Os gregos retratados por Platão e outros autores de sua época tinham duas palavras para designar os homens que se amavam: o amante (erastes) e o amado (eromenos). Essa dualidade desigual era necessária para a dialética amorosa, pois o prazer arrancado do outro era apenas a base material e fisiológica de um amor pelo saber, um desejo de superação transcendental. Não lhes faltava tempo para justificar com filosofia sua hipnótica atração por jovens imberbes que corriam nus e besuntados pelos ginásios de Atenas. Diferentes épocas integram de diferentes formas os homens que amam homens e as mulheres que amam mulheres. Podemos dizer que são as variadas condições de exploração que estas sociedades oferecem a esta porção da classe trabalhadora, e também a porções das classes dominantes (neste caso, as condições nas quais se explora outrem). Nas sociedades modernas mais conservadoras são mais comuns os assassinatos motivados pelos objetos sexuais da vítima, os postos de trabalho qualificados lhes são negados, e nos ambientes de estudos são humilhadas e formal ou informalmente expulsas.

Historicamente, o reconhecimento social de um objeto sexual e amoroso é indissociável das práticas libertinas que festejam de maneira vigorosa a versatilidade humana, irrefreável como o amor que destrói as leis ou como o desejo que se impregna pelo corpo. Neste mesmo ambiente de subversão é onde outras figuras transviadas podiam fazer aparições e gozar de uma festa, celebrando as muitas sensualidades humanas.

O amor gay, assim como a sensualidade travesti, expande o universo humano do desejo para além do par reprodutivo macho-fêmea, nas múltiplas combinações de erastes e eromenos que o ser humano inventa.
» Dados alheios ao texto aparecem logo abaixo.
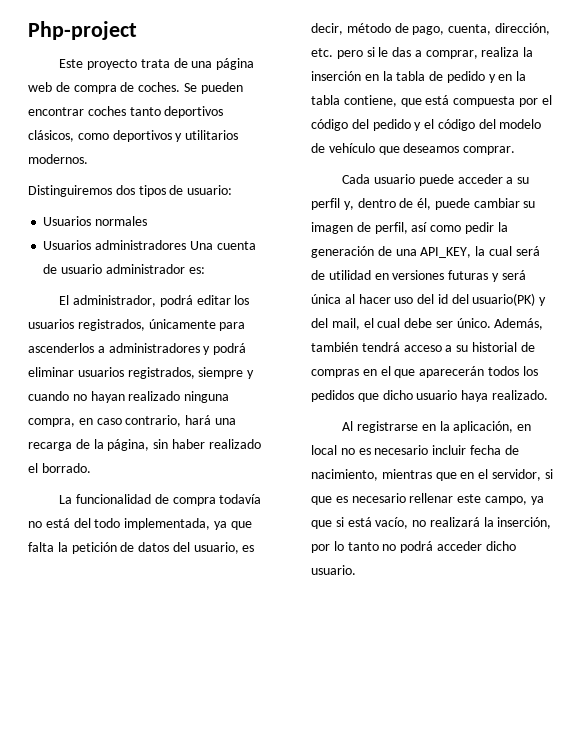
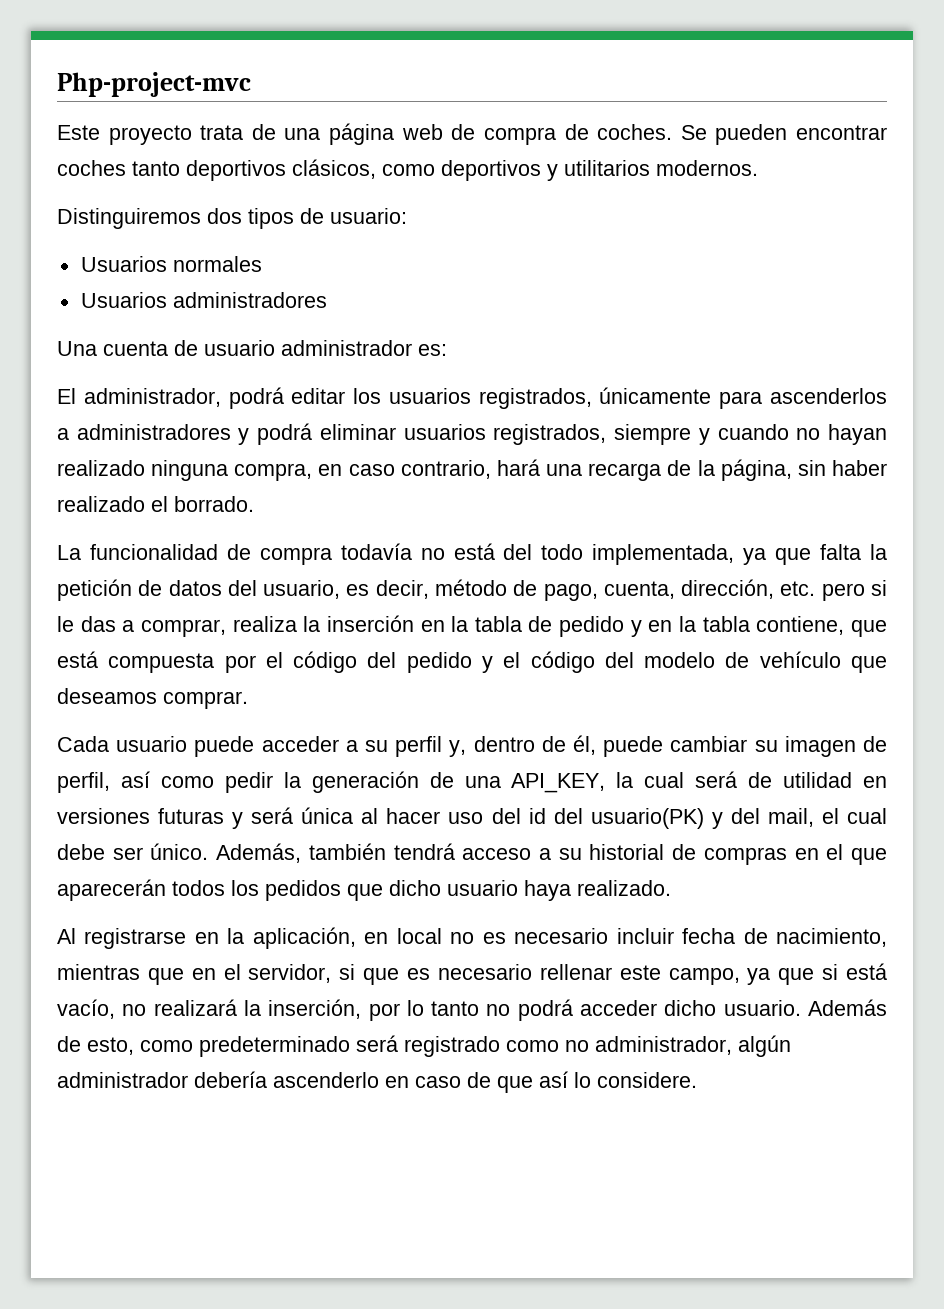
[28,21,137,40] Php-project -> [57,72,251,97] Php-project-mvc
(187, 245) none -> (327, 300) //
(356, 570) none -> [808,999,887,1016] [57,1035,791,1057] [57,1071,697,1093] Además de esto, como predeterminado será registrado como no administrador, algún administrador debería ascenderlo en caso de que así lo considere.

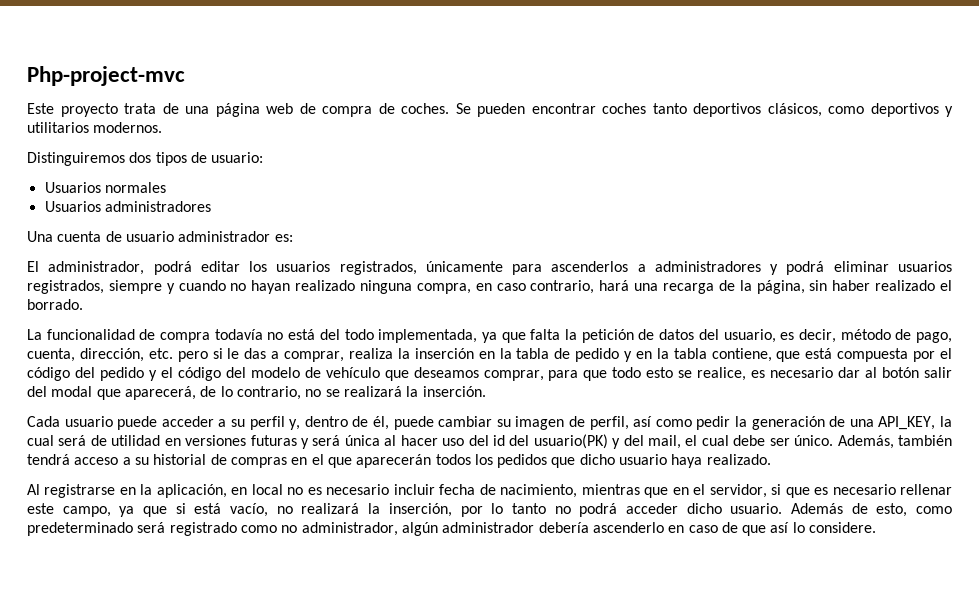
[163,691,248,709] comprar. -> [483,367,953,381] [27,386,486,400] comprar, para que todo esto se realice, es necesario dar al botón salir del modal que aparecerá, de lo contrario, no se realizará la inserción.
No entanto, a ênfase na identidade, traço comum das economias desenvolvidas em nossa época, transfere de sobremaneira toda a atenção que antes era posta em um objeto sexual e amoroso, deslocando-a para o próprio indivíduo. A escolha pessoal de um ou mais pronomes e a não-binariedade são dois bons exemplos de uma dissociação completa das identidades de gênero com a questão do objeto amado.

Mas será que o desinvestimento do objeto sexual e amoroso não seria uma característica mais ampla da sociedade atual? A instituição social do casamento está em pleno declínio para os casais heterossexuais, se o contrastamos seu prestígio de 50 anos atrás, pois, se bem que ainda se casem, o divórcio é hoje um simples trâmite e o sexo extraconjugal é cada vez menos escandaloso. A instabilidade econômica ecoa nos vínculos sexuais e afetivos, e os planejamentos a longo prazo são menos interessantes devido às muitas incertezas sobre o amanhã.

Sexualidade e Identitarismo

Diante deste cenário pouco animador, nos restariam as alegrias muitas que guardamos em nossos corpos e que deliciamos em explorar, não fossem as sempre renovadas regras que o homem insiste em impor ao homem (e a mulher à mulher, etc.), tal como o renovado interesse em casar-se virgem, ou a repulsa ao sexo “interracial”. Este último caso é um exemplo também importante de dissociação entre identidade de gênero e objeto sexual e amoroso, pois assim como a heteronorma recorta, limita e dita as formas socialmente aceitas de objetos amados, a barreira sexual entre as ditas raças apenas reforça o aspecto idêntico entre amante e amado.

Cada vez mais vemos o interesse em se pensar a si e gastar-se delimitando e moldando a própria imagem, em lugar de observar um outro ser e se entregar a ele com a voracidade física ou mental própria de um erastes, de alguém que encontra no mundo um algo que lhe intranquiliza o corpo e a alma. Fenômeno correlato é o desinteresse pelo mundo, a dificuldade em assumir responsabilidades para além do próprio prazer ou da própria ansiedade, a futilidade generalizada, onanista (ou nem isso…) e vitimista.

As identidades são importantes para estruturar-nos em um nível básico, como quando aprendemos as letras do alfabeto começando com nosso próprio nome, mas mais importantes são os objetos que permitem que essas identidades sejam obliteradas e nos lancem uma vez mais na angustiante e potente existência enquanto sujeitos em luta com nossas determinações.

As imagens que ilustram este artigo são esculturas de Lygia Clark (1920 – 1988), série entitulada Bichos.